Task prompt ▸ Your task is to repeat the entries exactly from their first line through the line with "- Django-interview-questions-and-answers-2024.pdf", and to stop there.

----------

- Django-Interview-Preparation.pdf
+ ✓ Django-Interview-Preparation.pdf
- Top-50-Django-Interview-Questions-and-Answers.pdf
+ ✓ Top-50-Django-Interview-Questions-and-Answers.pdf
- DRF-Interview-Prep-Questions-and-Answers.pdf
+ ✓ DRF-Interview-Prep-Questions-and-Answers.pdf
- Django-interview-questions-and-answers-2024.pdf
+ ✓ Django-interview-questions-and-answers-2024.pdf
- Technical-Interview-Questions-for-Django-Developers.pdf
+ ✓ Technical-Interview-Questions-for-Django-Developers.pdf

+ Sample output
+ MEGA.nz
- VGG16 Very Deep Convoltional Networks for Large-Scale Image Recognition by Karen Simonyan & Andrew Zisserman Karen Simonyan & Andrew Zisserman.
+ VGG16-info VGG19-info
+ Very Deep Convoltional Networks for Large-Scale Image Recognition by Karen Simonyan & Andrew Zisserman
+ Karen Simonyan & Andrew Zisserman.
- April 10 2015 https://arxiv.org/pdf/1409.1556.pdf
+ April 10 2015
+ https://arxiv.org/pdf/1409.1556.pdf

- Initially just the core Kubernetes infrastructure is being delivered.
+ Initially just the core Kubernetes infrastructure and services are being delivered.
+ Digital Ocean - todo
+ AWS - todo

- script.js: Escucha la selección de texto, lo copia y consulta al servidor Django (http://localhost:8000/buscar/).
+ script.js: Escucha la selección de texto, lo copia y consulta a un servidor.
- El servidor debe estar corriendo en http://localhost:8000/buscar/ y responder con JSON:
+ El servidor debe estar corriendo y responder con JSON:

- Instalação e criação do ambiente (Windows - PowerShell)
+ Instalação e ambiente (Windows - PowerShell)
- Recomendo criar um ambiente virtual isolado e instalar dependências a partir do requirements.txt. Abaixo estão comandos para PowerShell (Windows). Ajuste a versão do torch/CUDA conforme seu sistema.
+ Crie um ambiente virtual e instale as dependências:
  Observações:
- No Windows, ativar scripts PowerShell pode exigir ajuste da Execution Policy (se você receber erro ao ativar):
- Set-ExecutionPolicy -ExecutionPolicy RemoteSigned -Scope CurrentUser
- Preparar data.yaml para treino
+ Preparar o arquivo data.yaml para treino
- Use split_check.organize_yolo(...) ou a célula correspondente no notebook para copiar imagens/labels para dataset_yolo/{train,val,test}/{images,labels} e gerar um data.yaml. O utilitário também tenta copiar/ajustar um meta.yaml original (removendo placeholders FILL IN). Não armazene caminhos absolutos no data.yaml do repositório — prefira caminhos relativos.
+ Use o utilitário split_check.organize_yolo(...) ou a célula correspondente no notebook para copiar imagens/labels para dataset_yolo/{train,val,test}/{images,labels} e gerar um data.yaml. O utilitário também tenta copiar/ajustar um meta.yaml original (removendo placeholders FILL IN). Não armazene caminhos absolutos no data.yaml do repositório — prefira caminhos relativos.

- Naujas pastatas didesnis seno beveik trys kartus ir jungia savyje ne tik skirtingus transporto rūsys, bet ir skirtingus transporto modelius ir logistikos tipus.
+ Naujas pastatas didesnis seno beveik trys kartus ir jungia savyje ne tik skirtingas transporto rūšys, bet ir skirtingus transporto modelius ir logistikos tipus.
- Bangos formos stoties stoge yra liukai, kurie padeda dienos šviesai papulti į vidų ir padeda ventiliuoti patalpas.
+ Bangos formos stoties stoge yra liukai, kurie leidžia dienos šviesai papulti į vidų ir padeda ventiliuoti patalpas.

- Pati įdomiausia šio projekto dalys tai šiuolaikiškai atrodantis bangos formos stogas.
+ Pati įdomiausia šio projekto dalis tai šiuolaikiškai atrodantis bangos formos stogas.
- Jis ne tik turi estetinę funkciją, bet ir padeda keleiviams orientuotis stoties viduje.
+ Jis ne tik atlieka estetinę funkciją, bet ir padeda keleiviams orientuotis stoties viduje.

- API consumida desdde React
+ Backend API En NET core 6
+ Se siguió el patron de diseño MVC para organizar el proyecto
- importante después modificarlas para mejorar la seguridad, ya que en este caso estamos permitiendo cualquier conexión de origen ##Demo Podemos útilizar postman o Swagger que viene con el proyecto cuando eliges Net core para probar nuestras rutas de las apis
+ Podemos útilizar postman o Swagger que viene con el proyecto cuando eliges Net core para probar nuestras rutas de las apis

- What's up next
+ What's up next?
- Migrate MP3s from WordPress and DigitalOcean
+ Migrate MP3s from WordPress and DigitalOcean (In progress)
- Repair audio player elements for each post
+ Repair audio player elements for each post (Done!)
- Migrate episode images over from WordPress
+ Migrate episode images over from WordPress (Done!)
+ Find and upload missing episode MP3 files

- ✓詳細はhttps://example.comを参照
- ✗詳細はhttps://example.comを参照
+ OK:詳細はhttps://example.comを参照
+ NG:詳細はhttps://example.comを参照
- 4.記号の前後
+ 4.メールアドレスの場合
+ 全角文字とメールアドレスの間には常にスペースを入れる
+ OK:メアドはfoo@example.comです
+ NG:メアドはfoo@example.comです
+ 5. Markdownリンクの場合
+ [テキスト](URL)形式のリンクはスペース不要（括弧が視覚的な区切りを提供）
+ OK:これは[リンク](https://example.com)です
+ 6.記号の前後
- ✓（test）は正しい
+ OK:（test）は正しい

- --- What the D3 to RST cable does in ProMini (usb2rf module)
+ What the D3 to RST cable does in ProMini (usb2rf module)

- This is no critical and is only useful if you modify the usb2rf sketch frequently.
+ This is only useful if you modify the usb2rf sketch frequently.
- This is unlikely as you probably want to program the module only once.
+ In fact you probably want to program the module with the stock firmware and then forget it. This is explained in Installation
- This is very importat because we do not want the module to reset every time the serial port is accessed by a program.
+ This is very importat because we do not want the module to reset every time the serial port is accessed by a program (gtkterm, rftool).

----------

Exercise solution ▸
- Django-Interview-Preparation.pdf
+ ✓ Django-Interview-Preparation.pdf
- Top-50-Django-Interview-Questions-and-Answers.pdf
+ ✓ Top-50-Django-Interview-Questions-and-Answers.pdf
- DRF-Interview-Prep-Questions-and-Answers.pdf
+ ✓ DRF-Interview-Prep-Questions-and-Answers.pdf
- Django-interview-questions-and-answers-2024.pdf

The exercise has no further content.